If a line of the data below contains the string "label", count it, then state the total alone.

RAW DATA: Begin

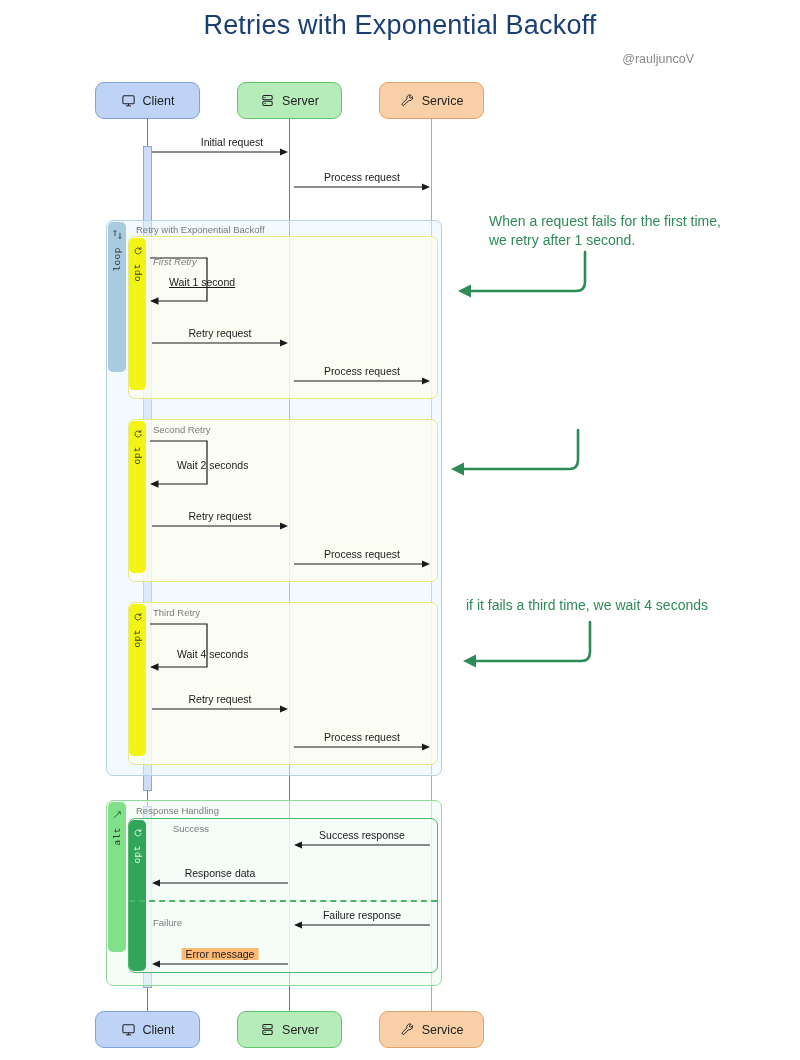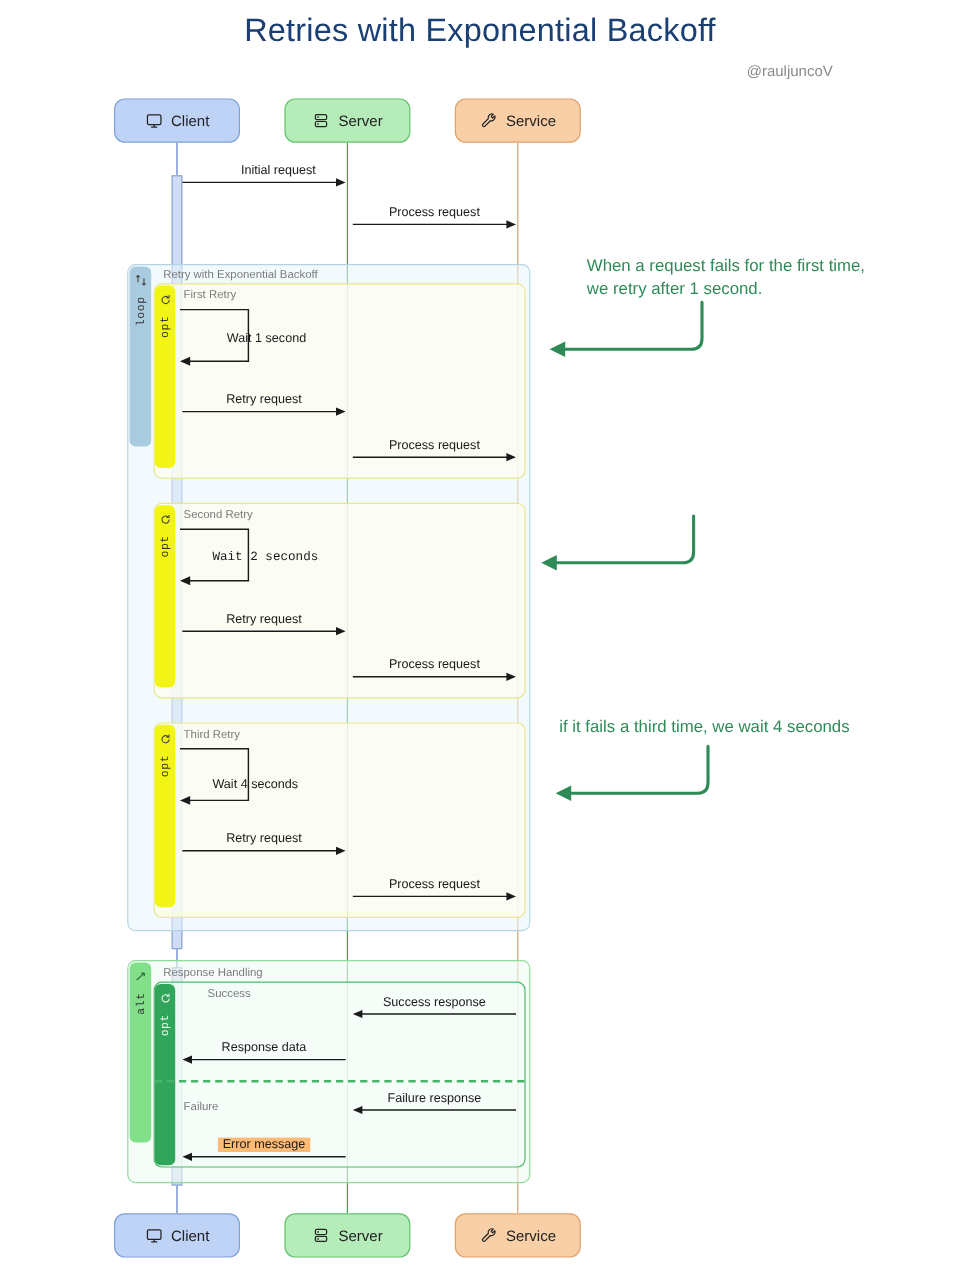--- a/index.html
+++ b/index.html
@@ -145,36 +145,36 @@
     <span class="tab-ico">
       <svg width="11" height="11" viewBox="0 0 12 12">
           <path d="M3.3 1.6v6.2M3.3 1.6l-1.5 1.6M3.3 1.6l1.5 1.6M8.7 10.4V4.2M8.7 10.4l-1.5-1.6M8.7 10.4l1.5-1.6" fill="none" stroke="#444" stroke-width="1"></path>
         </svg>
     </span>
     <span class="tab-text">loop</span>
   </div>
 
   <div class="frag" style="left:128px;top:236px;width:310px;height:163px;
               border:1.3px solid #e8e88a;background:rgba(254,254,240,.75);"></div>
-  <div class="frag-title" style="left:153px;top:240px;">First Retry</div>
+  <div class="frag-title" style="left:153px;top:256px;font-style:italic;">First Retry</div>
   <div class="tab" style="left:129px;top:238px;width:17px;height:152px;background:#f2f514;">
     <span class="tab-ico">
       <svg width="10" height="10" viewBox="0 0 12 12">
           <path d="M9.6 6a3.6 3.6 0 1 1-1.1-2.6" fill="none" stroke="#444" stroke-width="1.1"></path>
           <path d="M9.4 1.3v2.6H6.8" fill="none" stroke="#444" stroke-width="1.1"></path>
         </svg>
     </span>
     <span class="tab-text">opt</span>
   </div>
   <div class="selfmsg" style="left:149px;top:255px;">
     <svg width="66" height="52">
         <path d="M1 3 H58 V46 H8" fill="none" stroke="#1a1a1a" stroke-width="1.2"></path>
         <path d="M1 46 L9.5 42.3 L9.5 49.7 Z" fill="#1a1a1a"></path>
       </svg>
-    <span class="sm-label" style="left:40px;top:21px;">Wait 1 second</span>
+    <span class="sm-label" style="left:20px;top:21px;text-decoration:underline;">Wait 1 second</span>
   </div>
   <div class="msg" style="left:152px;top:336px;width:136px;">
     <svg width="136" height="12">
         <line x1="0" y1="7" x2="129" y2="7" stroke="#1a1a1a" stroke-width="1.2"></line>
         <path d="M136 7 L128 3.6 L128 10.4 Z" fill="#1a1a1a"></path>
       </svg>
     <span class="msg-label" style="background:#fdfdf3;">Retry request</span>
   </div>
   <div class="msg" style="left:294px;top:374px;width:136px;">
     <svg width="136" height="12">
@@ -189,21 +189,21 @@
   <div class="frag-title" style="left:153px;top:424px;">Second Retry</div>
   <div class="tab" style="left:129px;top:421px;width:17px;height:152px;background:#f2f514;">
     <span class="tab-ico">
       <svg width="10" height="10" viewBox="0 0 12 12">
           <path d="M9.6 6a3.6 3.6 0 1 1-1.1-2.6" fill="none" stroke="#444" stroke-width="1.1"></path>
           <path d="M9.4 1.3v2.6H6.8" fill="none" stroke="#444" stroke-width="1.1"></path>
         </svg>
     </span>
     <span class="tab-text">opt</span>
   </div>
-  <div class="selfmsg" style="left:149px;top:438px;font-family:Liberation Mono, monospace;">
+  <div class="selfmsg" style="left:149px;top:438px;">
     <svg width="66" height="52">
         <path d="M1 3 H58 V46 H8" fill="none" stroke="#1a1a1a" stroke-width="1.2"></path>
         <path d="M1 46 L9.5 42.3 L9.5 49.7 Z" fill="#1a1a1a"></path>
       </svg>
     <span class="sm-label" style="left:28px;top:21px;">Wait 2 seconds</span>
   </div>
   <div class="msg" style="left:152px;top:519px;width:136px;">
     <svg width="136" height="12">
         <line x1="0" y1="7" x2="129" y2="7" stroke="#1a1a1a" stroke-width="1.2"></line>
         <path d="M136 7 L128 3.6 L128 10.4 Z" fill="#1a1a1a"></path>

RAW DATA: End
RAW DATA: Begin

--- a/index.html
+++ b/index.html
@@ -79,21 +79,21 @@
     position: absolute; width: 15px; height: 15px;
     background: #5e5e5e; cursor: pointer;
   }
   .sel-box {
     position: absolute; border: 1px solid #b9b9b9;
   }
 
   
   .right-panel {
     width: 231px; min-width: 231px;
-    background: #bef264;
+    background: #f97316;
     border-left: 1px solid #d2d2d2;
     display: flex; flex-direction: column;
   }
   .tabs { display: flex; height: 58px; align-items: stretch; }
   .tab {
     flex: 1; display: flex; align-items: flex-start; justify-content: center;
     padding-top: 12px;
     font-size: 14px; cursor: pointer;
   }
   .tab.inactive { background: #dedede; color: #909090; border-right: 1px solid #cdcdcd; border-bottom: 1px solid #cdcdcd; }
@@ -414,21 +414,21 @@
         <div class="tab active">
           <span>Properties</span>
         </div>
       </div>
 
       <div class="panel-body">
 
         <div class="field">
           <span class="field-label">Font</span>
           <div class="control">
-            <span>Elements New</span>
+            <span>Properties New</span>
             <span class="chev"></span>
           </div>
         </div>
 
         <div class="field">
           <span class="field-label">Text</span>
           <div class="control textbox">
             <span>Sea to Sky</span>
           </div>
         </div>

RAW DATA: End

> _RESULT OF THE TASK_: 6